Uh, but, uh, I, I believe, and I think I kind of hinted that in my article in my, in the article that, you know, things are going to start ramping up.
I mean, if Donald Trump, you know, even if it's Donald Trump who wins or Hillary, either one, uh, in the fall, I guarantee there will be a ramp up of, uh, defense spending once again, uh, to accommodate, you know, these flare ups and what's going on in Syria right now and Iraq with these more special forces and troops going out there.
So I would imagine that, that, that defense contracts, contractors will be cheering on either side, no matter who wins.
Um, because they, they do feel like that they have been, uh, they haven't gotten their, uh, the level of, of, uh, funding that they were, you know, uh, enjoying up until, you know, the sequestration and the budget tightening, you know, all in quotes there.
Yep.
Well, and, you know, it's easy to imagine too, how, like when you're talking about an entire little, you know, small town where they all have all this security clearance that the rest of us don't have, it's pretty easy to see how that breeds contempt by them for us that they really do know things that we just don't know.
And so then that becomes the, uh, you know, their excuse for more or less just freezing us out and treating, you know, regular private citizens, uh, the non-billionaires of us anyway, um, like, uh, you know, we're all just basically livestock.
We might as well all be, uh, might as well all be illegal immigrants to them or something.
We don't have a say because, you know, what could we possibly say that, uh, you know, could override what they know that they know we don't know.
And something that Ellsberg talks about in his book secrets, um, about that, that attitude among government employees.
But now you're talking about millions of new contractors and new government employees, millions and millions of them who all are in that loop that the rest of us are not in.
And so then, uh, you know, they, they end up of course, making things worse and making us feel that much more alienated from them.

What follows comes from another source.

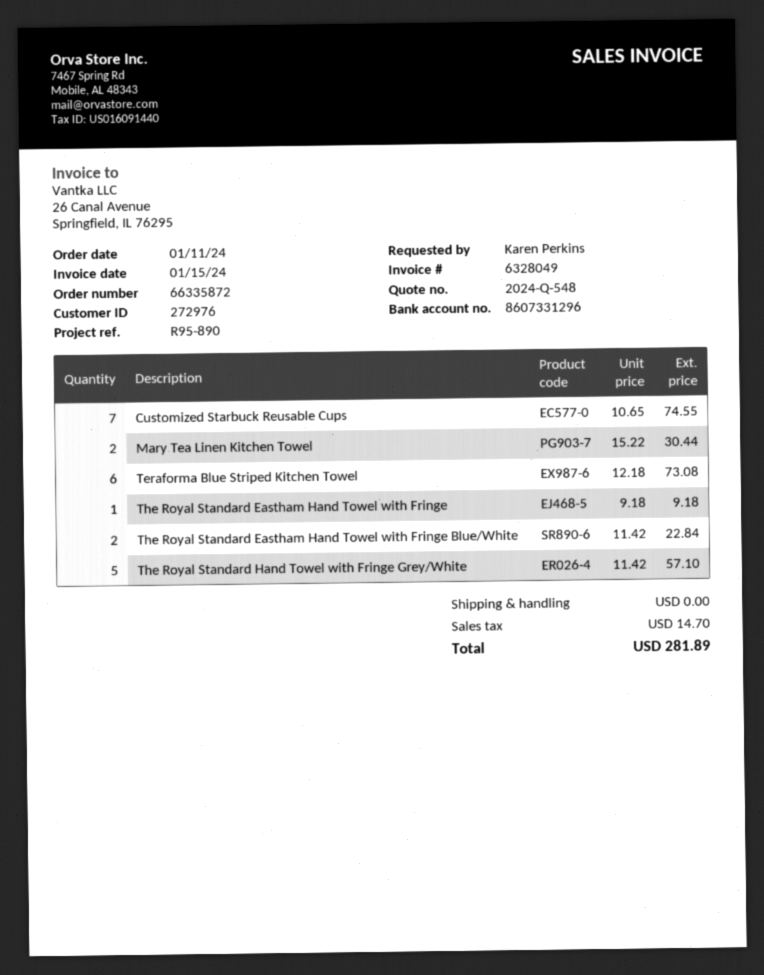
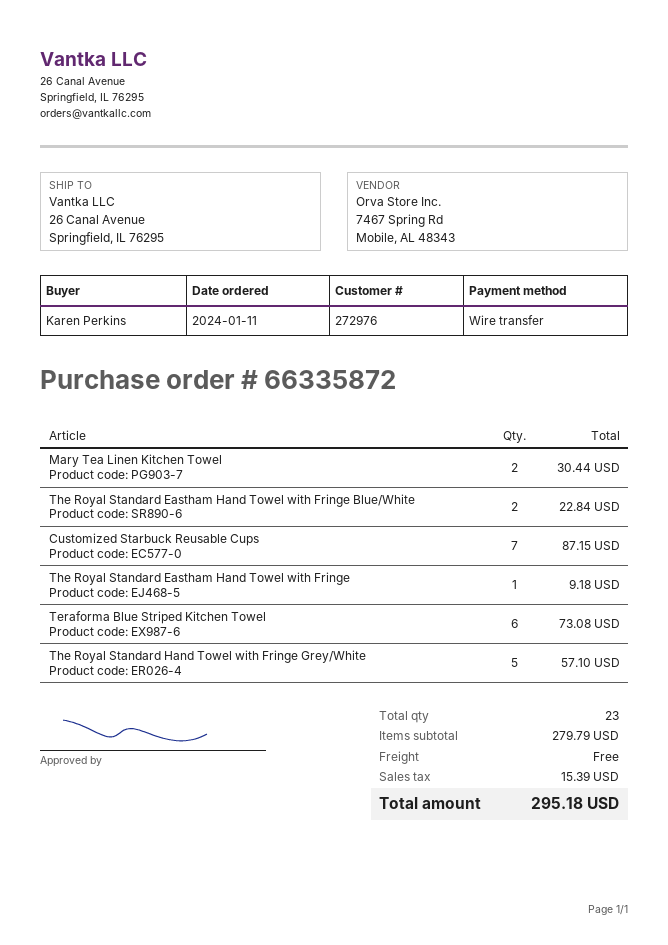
Customized Starbuck Reusable Cups: 7 for 74.55 -> 7 for 87.15
tax: 14.70 -> 15.39
total: 281.89 -> 295.18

And it's a, it's a vicious cycle and all of that, but you can see their mindset when, uh, there really is, there really can be an entire consensus based on entire sets of facts that the rest of us are excluded from.
Yeah.
Right.
And, and, and, and Mike Laughrin talks about this in his book that, you know, it, it's easy to talk about the elite and the establishment in Washington that, that are behind this sort of, um, crazy lifestyle and this culture that we disdain so much.

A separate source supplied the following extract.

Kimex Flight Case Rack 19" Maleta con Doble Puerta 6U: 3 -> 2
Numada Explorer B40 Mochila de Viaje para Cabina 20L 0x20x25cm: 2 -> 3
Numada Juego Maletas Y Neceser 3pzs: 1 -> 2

But let's talk about the ideology about behind it.
And when you're talking about, uh, tens of thousands of people who are either directly connected or indirectly through contractors, uh, to the federal dole, the federal government, you know, it becomes this self sustaining ecosystem in which you have to, I mean, every, every day you wake up, uh, your job is not only just to, to, to complete whatever mission that you have on duty, but it's also to, to, to sustain the reason for being on, on that mission.

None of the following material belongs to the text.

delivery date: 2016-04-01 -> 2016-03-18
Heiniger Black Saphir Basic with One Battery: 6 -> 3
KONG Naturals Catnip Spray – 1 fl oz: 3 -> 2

And so you're, your whole life here in the beltway is to ensure that you stay in the beltway at the level of comfort at the, in the status quo.
And it, and it might not be conscious, but everything you believe every, you know, is, is, is, is, is part of sustaining the government power and authority and mission and, uh, and, and, and budgets.
So, you know, everybody's working together to make sure that it continues on the same glide path, which, which of course rewards the people who, you know, are taking back home, these big fat salaries and have these wonderful pensions and retirements and can send their kids to the best schools in the area, you know, um, and live, live in homes that, you know, most of us, you know, 90% of the, of, of, of Americans couldn't afford.
So it, it, it is a vicious cycle because it is about ideology.
You won't find people in these ranks, you know, talking out, questioning, questioning the role, questioning the, the mission, you know, and you see this, you know, on a, a smaller level or, uh, you know, a more granular level in the military.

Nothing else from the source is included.